Jamais l’actualité, avec ses multiples conflits, menaces terroristes et prises d’otages, n’a mis autant en exergue le rôle salutaire des services de renseignement. Paradoxalement, ces derniers souffrent encore d’une image négative au sein de la société française. Explorant successivement l’histoire, la littérature et la sociologie, l’auteur tente d’apporter des éléments de compréhension sur ce qui pourrait bien constituer une exception culturelle.

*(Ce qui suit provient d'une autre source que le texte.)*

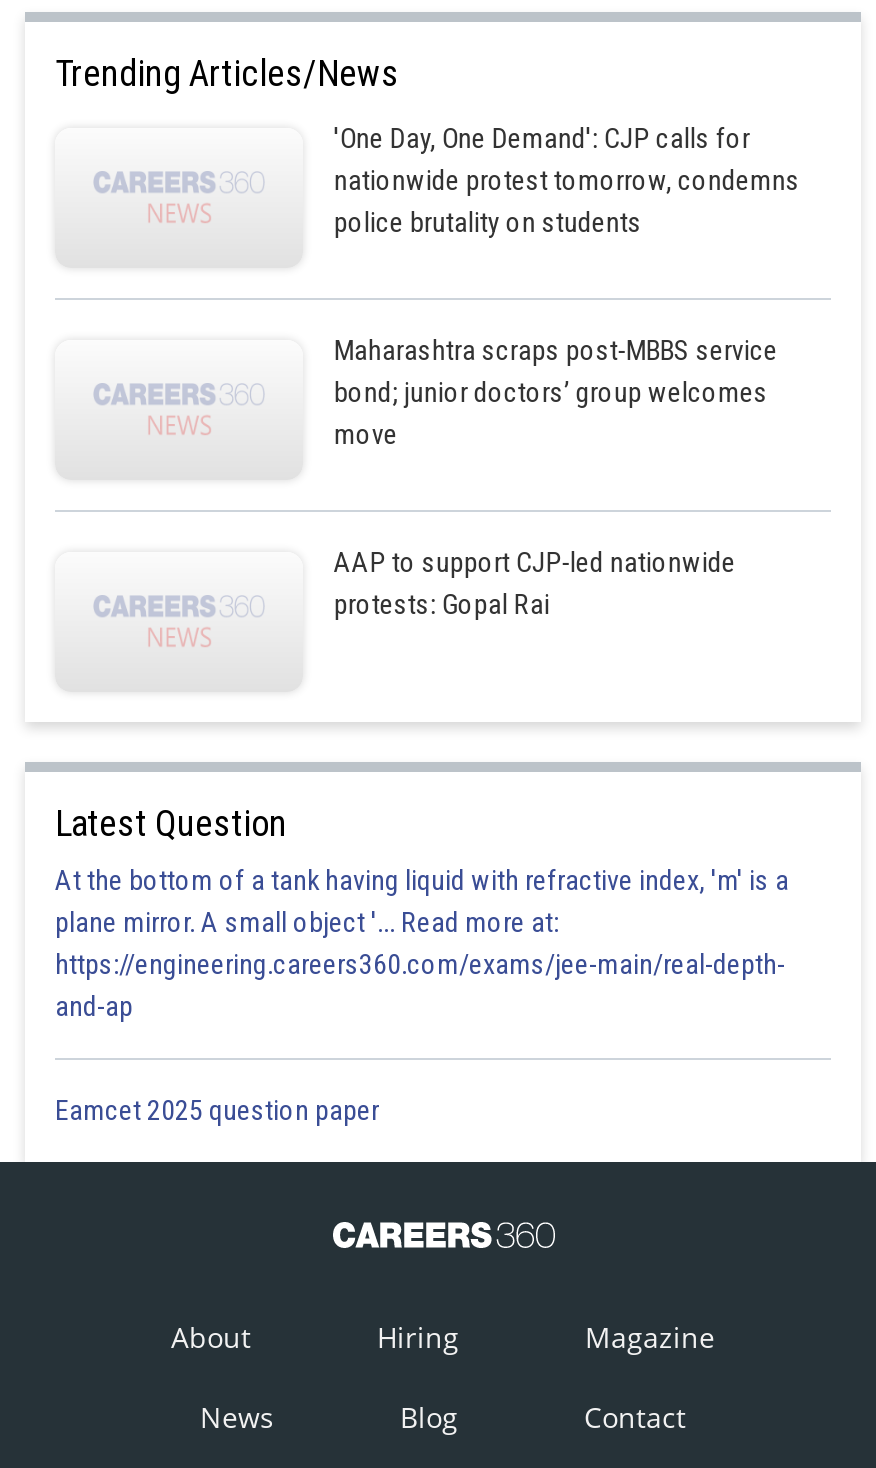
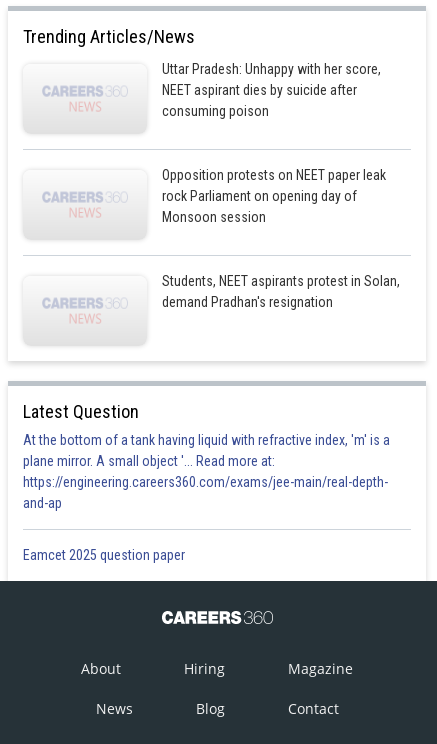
- 'One Day, One Demand': CJP calls for
- nationwide protest tomorrow, condemns
- police brutality on students
+ Uttar Pradesh: Unhappy with her score,
+ NEET aspirant dies by suicide after
+ consuming poison

- Maharashtra scraps post-MBBS service
- bond; junior doctors’ group welcomes
- move
+ Opposition protests on NEET paper leak
+ rock Parliament on opening day of
+ Monsoon session

- AAP to support CJP-led nationwide
- protests: Gopal Rai
+ Students, NEET aspirants protest in Solan,
+ demand Pradhan's resignation
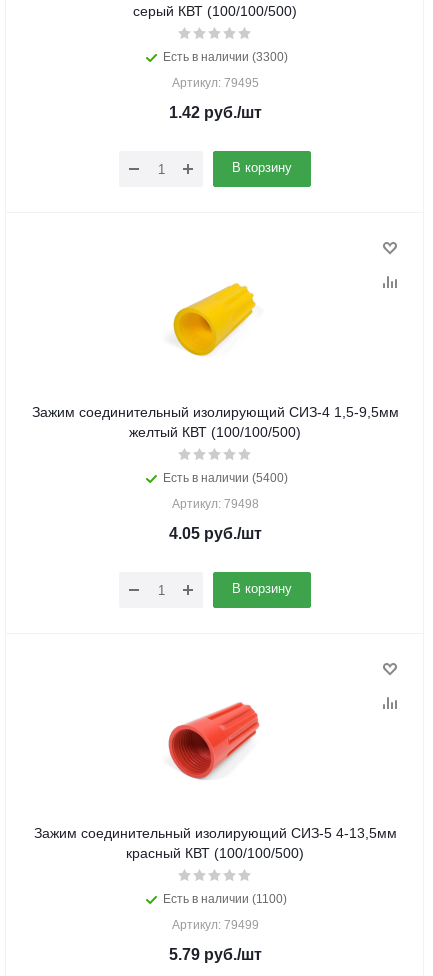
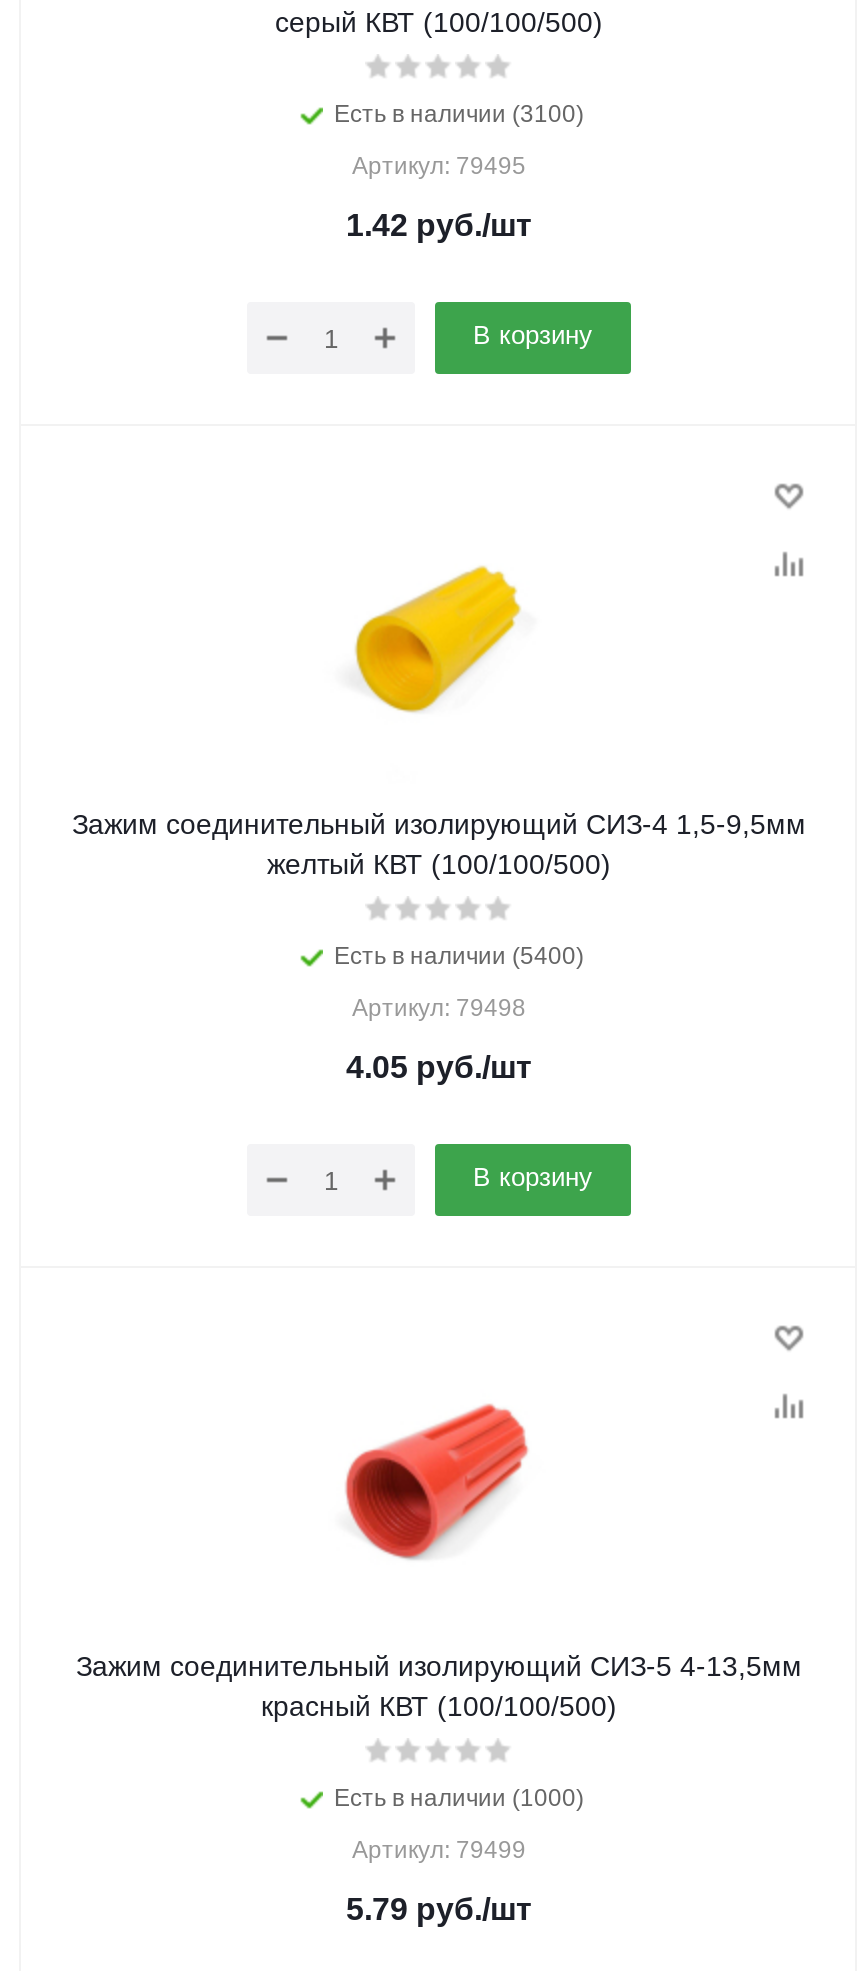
- Есть в наличии (3300)
+ Есть в наличии (3100)

- Есть в наличии (1100)
+ Есть в наличии (1000)
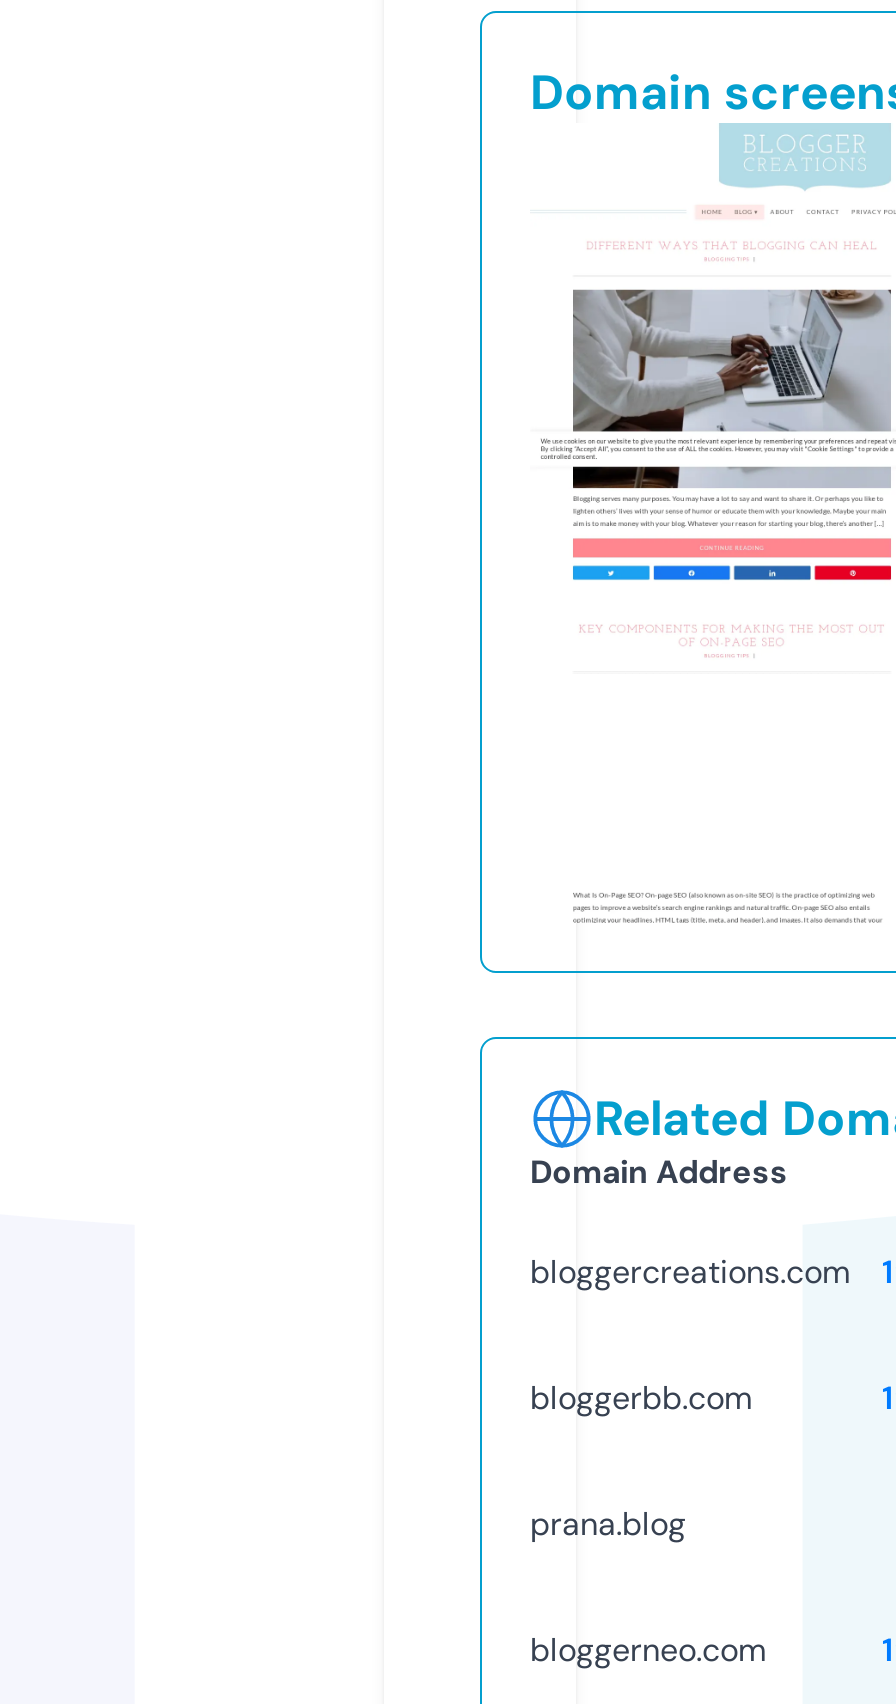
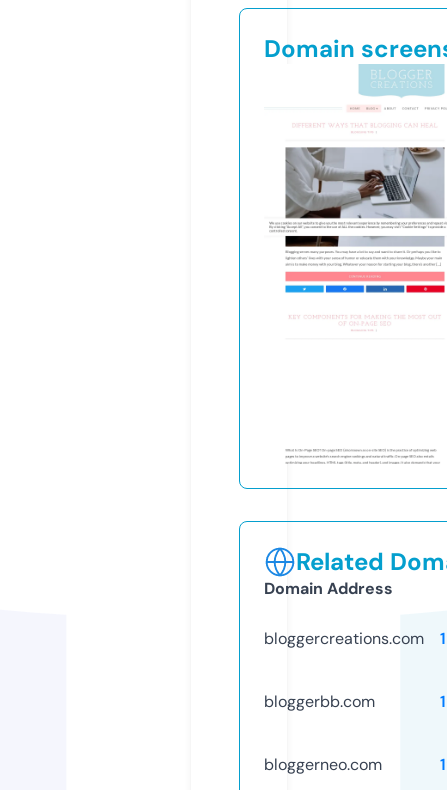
- prana.blog
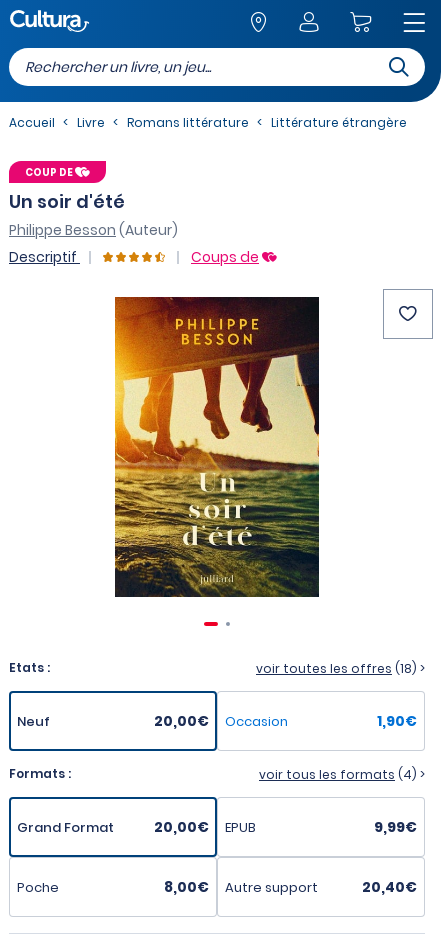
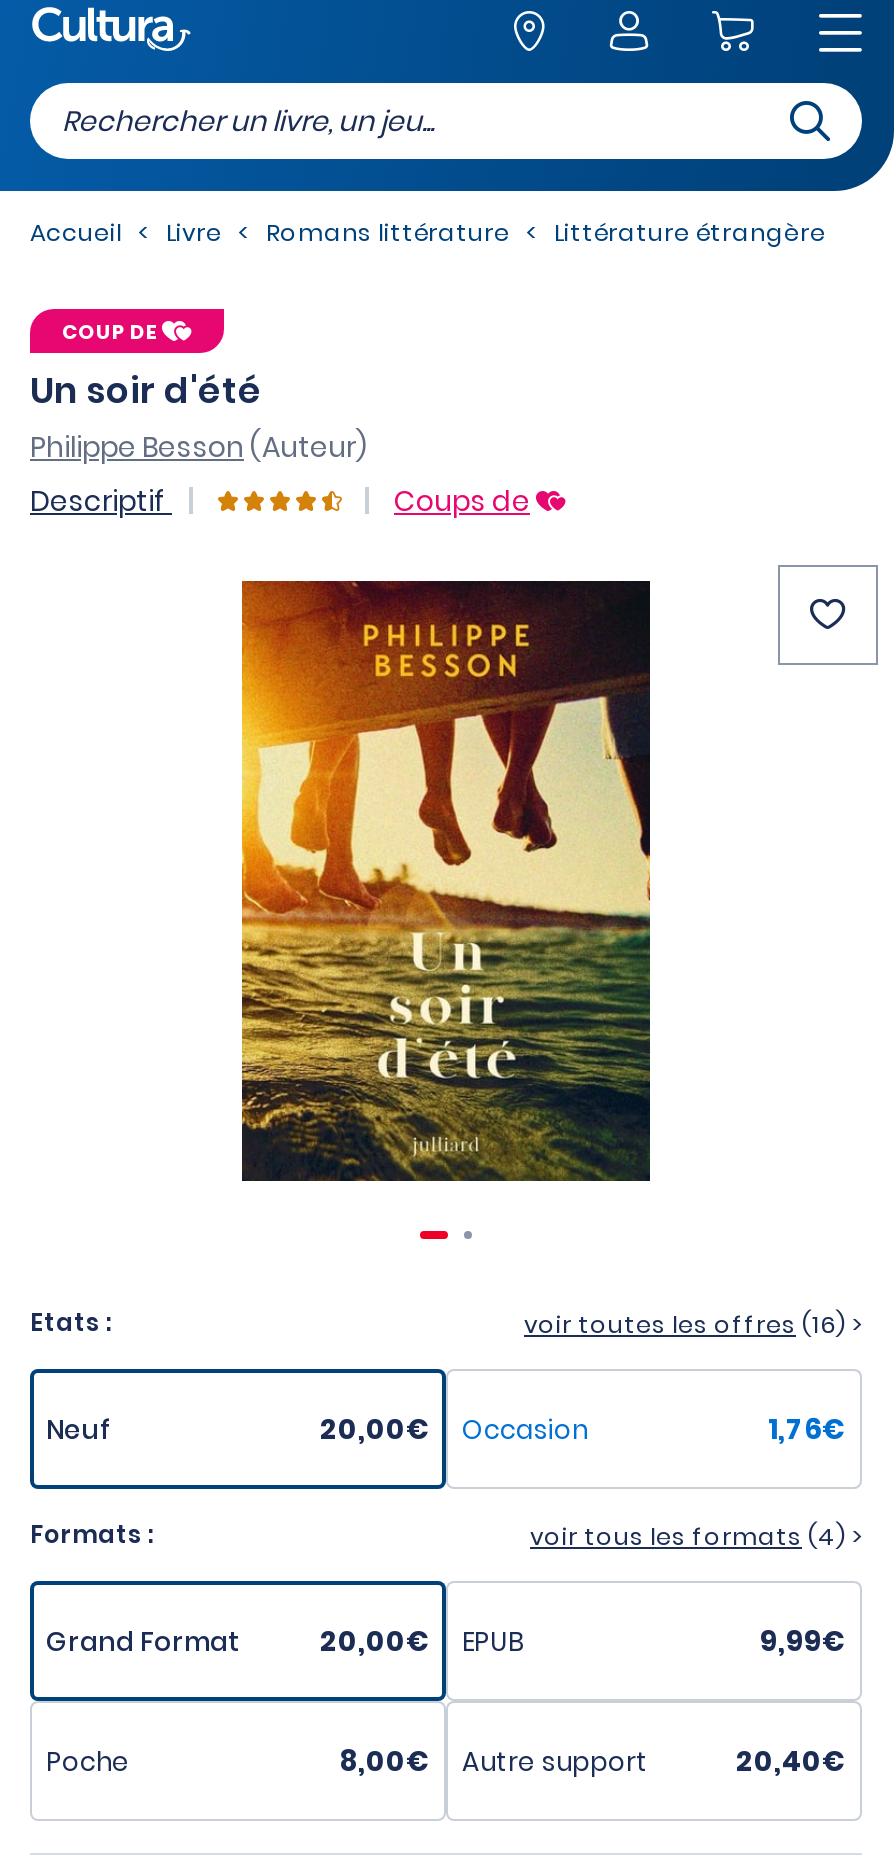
- voir toutes les offres (18) >
+ voir toutes les offres (16) >

- 1,90€
+ 1,76€
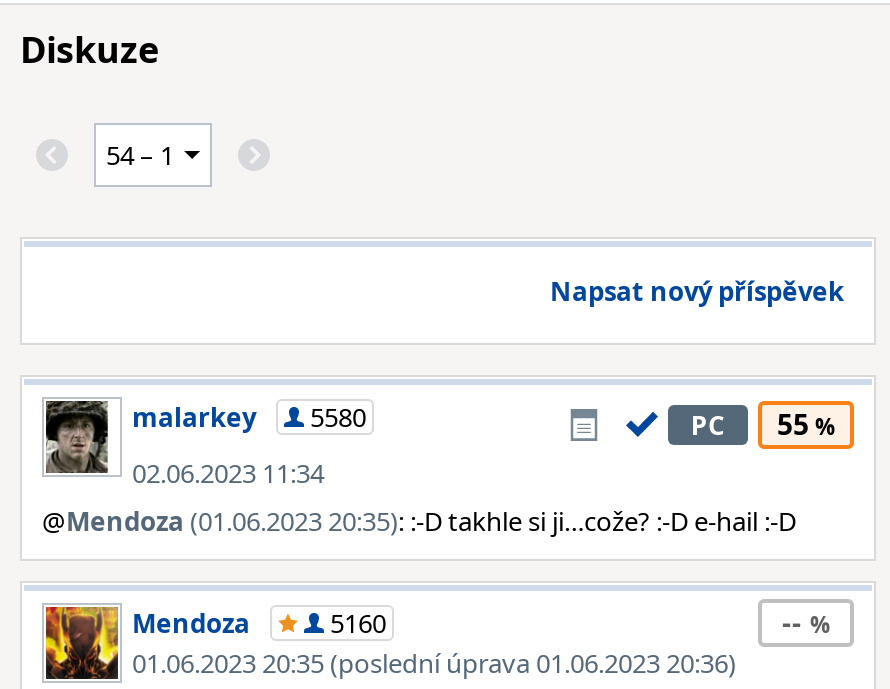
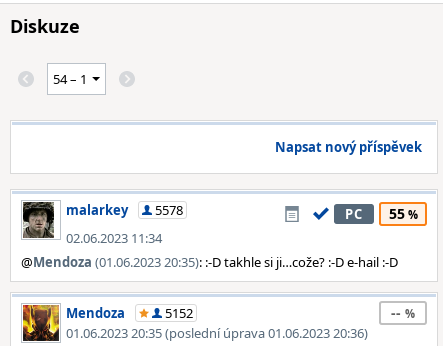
- malarkey 5580
+ malarkey 5578

- 5160
+ 5152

Renseignement français : les origines d'une culture négative
L’amiral Lacoste écrit dans ses Mémoires (1) : « En dépit de mes efforts et de ma volonté de dialogue, je n’ai pu modifier le climat général de méfiance et d’incompréhension si caractéristique de la conception qu’on a en France des services de renseignement. Pour une majorité de nos concitoyens, cela relève de l’ignorance teintée d’un rejet pour tout ce qui est secret… ». À l’ignorance et à l’incompréhension, à l’origine de la méfiance des citoyens, s’ajouterait selon l’auteur un « vieux fond d’antimilitarisme » qui handicaperait lourdement le système de renseignement français, à travers ce que nous définissons comme l’expression d’une « culture négative ».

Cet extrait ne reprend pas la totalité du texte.